Combine all ingredients. Dot with 1-2 Tbsp. butter. Bake at 400 for 45-50 minutes with foil around crust edges and 30 minutes without foil, or until browned and bubbling through the crust. serve with vanilla ice cream.


Amish sugar cookies

4 1/2 c. flour
1 t. soda
1 t. cream of tartar
1 c. butter, softened
1 c. cooking oil
1 c. sugar
1 c. sifted powdered sugar
2 eggs
1 t. vanilla
1 c. chopped walnuts (optional)

sift together flour, soda, and cream of tartar; set aside. Beat together butter, oil, sugar and powdered sugar in a large bowl until fluffy. Add eggs, one at a time, beating after each. Blend in vanilla. Gradually stir in dry ingredients. Mix well. Add nuts, if desired. Using ice cream scoop, spoon six balls of dough onto a baking sheet. Flatten each with the bottom of a glass dipped in sugar. Bake at 375 about 10 minutes, or until barely golden around edges.

Scotcheroos

1 c. sugar
1 c. peanut butter
6 oz. butterscotch chips
6 oz. chocolate chips
6 c. rice krispies cereal
1 c. light corn syrup

In a large saucepan, combine sugar and corn syrup.

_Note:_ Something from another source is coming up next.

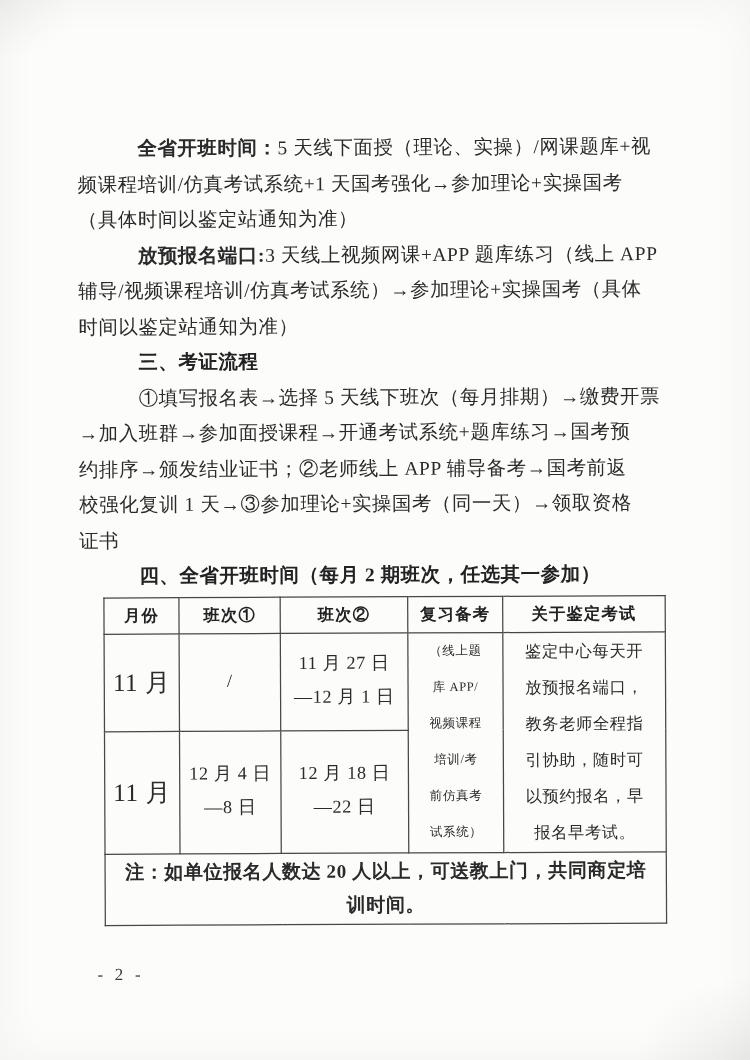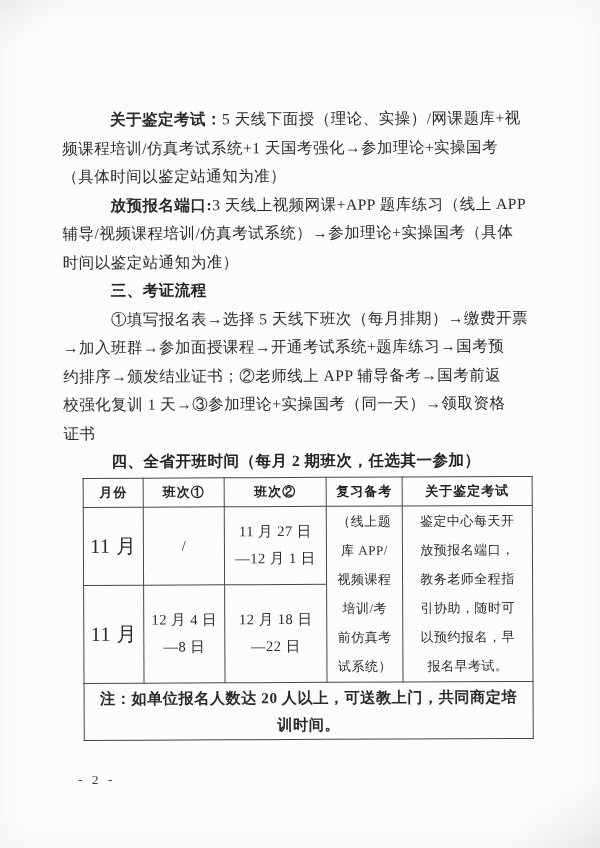"关于鉴定考试：" b { text: 关于鉴定考试 -> 全省开班时间 }
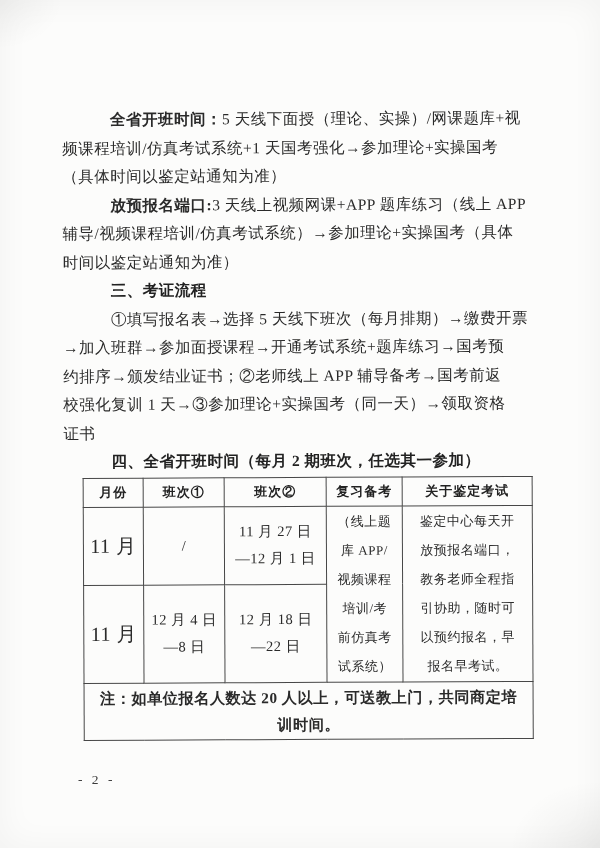"（线上题" td.cell-review { font-size: 13px -> 10px }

Bring JUST barely to a boil over moderate heat. Remove from heat and stir in peanut butter. Mix in cereal. Scrape into a buttered 9x13 pan; do not press down hard (to keep them fluffy). Melt morsels over hot but not boiling water. Spread evenly over cereal mixture in pan. (Or we melt them in the microwave). Chill until firm then store at room temperature.

Blueberry Pie

9 inch double crust
4 cups fresh or frozen blueberries
3/4 c. sugar
1/4 c. quick cooking tapioca
1/2 tsp. cinnamon
juice of 1 lemon
2 T. butter

Mix berries, sugar tapioca, cinnamon and lemon juice lightly. Spoon into bottom pie crust. Dot filling with pieces of butter and cover with top crust. Cut slits in top crust. Cover edges of crust with foil. Bake at 425 for 20 minutes. Reduce heat to 375 and bake about 40 minutes longer, until insides are bubbly. Remove foil about last 20 minutes.

Gaylene's Rolls

Mix into a spongy dough:
3 c. buttermilk
2 pkg. yeast dissolved in 1/4 c. warm water (4 1/2 tsp. yeast)
3 c. flour

Let stand 1 hour.

Add:
3 beaten eggs
1/2 c. melted margarine
1/2 c. sugar
2 tsp. salt
1 tsp. soda
4-5 c. flour

Stir with a spoon. Cover and rise 1 hour.
Stir again and cover tightly. Refrigerate overnight.

Roll out on floured surface (3/8 in.) cut out in circles. Fold circles in half; place on greased baking sheet. Rise 2-3 Hours! Bake at 425 for 10-12 minutes.